#### Task instructions
The expected answer is a bare count of the lines in the data below that contain "beta".

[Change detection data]

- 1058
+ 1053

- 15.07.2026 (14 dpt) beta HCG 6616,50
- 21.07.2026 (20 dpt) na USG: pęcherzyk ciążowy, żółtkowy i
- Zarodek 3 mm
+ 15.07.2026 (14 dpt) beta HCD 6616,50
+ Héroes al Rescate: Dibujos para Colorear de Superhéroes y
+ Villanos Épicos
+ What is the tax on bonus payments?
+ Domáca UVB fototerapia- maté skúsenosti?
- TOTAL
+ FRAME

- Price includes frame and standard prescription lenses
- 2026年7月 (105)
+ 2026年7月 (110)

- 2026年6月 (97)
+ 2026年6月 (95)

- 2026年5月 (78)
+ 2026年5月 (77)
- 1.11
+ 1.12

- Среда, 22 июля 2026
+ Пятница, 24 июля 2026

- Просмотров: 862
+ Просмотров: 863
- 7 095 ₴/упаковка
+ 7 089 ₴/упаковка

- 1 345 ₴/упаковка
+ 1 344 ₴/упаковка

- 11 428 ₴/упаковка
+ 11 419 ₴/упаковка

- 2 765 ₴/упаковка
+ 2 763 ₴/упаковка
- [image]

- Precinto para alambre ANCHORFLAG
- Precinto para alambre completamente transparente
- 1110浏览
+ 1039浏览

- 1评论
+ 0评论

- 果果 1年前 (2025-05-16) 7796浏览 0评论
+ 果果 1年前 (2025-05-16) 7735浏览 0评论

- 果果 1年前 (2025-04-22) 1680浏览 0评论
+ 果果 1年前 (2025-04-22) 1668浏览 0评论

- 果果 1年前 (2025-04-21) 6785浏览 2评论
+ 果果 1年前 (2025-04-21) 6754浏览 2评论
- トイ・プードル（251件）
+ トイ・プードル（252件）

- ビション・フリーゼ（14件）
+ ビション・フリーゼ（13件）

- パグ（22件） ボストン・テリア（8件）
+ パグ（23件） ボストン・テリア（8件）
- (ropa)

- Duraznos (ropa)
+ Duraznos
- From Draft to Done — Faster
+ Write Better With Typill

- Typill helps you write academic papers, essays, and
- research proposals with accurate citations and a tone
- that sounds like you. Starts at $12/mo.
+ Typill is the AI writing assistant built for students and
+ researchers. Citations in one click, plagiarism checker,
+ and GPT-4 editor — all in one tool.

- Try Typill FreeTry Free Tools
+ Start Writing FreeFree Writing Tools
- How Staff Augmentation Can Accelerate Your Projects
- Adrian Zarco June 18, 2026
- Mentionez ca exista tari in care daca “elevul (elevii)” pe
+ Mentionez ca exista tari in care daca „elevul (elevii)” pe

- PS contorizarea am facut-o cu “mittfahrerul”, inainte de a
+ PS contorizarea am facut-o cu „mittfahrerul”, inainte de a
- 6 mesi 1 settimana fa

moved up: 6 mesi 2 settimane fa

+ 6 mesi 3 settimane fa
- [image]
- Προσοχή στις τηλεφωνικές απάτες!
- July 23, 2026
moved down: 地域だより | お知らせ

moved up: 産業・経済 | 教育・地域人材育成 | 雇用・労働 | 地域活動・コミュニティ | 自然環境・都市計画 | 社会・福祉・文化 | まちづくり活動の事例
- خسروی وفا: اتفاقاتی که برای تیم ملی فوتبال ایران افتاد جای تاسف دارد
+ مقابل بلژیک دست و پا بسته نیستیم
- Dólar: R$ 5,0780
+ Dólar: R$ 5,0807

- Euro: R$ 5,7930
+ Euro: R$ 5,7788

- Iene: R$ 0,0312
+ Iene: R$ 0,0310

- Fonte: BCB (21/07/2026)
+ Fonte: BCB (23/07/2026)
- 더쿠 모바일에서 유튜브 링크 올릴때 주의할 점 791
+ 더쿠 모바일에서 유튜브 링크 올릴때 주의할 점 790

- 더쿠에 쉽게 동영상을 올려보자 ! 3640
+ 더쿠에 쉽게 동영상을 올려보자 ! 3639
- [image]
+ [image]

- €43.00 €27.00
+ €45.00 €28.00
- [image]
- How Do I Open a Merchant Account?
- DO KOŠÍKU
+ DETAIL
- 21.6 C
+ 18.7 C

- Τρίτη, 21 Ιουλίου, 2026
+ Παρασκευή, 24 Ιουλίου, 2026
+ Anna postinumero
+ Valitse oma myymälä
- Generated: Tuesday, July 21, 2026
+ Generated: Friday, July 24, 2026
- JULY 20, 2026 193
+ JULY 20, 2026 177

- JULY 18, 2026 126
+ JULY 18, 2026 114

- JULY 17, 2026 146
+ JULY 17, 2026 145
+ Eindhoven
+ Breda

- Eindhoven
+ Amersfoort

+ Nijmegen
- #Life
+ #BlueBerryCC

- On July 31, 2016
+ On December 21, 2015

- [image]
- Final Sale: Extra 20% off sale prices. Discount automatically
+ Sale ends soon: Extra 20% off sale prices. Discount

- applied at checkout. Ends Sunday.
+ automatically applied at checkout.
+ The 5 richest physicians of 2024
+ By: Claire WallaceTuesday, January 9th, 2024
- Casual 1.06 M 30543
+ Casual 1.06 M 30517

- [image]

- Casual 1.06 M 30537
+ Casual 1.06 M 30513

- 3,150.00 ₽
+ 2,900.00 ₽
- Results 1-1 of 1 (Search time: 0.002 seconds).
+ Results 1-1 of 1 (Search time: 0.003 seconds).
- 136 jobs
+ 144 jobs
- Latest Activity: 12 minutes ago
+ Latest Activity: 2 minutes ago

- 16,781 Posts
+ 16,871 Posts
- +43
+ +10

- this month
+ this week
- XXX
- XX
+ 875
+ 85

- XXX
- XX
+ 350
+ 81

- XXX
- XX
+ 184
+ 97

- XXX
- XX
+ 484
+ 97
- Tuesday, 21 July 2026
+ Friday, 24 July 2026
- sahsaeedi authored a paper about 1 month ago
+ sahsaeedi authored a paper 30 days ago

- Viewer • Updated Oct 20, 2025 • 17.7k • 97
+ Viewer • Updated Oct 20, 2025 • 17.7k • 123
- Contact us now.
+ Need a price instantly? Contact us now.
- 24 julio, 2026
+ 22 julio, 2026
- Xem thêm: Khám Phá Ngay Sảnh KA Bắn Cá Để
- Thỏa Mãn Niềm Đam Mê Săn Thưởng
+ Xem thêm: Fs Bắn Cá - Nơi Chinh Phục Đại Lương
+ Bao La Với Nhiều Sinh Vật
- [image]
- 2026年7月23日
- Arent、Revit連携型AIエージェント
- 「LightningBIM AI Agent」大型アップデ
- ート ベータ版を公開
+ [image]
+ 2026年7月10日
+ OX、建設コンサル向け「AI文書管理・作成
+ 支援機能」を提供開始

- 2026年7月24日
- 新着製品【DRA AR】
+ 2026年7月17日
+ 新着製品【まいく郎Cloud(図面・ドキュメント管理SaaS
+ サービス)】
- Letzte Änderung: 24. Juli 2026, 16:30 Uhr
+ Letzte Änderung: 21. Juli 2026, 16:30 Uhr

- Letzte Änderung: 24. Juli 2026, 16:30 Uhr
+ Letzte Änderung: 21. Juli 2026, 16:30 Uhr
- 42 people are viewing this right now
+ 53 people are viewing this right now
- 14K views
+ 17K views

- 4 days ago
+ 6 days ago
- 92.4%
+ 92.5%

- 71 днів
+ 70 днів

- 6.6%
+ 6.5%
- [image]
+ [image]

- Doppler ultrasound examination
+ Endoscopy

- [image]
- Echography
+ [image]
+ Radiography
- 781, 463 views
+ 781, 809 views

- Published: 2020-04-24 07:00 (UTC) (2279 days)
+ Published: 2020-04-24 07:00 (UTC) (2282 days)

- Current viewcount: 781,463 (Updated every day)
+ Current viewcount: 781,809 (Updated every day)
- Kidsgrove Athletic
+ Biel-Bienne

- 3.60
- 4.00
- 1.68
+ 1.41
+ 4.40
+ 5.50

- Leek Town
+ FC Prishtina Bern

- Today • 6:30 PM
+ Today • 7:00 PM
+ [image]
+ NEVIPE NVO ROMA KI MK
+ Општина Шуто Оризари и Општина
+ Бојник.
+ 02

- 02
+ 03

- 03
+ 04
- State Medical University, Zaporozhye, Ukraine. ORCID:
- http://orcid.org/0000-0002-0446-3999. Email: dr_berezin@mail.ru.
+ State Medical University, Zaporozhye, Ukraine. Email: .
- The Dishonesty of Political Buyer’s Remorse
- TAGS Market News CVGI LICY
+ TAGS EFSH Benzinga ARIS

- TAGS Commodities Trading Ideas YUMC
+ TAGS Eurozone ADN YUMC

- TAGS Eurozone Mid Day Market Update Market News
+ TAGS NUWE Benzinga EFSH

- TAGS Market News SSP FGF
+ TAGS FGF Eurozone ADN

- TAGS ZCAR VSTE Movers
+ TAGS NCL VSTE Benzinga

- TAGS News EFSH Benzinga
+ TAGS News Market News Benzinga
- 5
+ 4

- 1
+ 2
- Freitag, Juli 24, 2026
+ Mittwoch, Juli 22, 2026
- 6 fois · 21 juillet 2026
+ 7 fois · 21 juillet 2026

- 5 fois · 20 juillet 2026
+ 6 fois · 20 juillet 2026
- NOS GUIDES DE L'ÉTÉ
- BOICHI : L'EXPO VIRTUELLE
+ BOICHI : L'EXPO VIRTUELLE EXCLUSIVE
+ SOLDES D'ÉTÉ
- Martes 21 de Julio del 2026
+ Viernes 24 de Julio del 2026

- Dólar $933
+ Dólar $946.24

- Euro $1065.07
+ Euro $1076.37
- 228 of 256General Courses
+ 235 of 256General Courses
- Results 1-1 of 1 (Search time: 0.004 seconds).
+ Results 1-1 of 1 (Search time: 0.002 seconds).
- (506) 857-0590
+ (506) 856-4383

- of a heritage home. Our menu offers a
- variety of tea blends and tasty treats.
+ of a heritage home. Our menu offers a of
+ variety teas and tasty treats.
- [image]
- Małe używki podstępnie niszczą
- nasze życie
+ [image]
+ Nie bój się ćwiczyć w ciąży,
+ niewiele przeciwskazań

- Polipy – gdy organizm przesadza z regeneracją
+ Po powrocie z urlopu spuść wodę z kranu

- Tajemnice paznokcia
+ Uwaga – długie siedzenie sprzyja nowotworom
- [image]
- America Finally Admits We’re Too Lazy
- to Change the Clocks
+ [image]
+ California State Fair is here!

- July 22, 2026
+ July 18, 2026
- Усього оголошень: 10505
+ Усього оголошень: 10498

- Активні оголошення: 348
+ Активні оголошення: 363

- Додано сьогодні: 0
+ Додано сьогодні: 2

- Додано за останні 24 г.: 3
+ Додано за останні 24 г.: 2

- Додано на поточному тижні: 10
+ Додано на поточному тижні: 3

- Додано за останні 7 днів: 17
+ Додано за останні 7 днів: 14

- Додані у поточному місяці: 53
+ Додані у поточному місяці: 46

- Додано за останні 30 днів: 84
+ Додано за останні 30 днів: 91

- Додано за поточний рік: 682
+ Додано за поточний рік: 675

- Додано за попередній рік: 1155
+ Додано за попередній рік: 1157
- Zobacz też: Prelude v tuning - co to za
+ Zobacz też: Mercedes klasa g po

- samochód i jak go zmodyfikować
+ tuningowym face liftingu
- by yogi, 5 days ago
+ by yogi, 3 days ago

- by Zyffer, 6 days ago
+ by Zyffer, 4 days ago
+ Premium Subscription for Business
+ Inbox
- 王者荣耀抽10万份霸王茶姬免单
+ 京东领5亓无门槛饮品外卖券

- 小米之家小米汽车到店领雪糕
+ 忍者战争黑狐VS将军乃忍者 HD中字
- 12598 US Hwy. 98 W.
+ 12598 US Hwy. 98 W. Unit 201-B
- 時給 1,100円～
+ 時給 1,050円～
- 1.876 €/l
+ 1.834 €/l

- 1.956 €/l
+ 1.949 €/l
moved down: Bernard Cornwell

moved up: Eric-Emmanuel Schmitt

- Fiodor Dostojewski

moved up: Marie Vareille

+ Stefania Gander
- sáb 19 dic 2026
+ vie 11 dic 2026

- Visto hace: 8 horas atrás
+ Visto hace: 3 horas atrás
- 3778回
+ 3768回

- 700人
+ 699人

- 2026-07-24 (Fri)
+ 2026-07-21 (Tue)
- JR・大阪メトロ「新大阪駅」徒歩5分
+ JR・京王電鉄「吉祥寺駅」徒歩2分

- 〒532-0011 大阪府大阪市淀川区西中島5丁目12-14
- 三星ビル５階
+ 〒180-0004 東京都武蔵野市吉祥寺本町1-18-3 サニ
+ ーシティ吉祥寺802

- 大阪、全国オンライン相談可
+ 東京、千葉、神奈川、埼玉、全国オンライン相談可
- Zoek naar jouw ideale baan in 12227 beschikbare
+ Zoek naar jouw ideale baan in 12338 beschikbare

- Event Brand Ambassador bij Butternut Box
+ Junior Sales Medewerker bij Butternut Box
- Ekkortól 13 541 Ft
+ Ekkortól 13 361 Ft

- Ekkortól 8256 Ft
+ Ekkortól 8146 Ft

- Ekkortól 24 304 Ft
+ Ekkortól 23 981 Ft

#### The completed task
2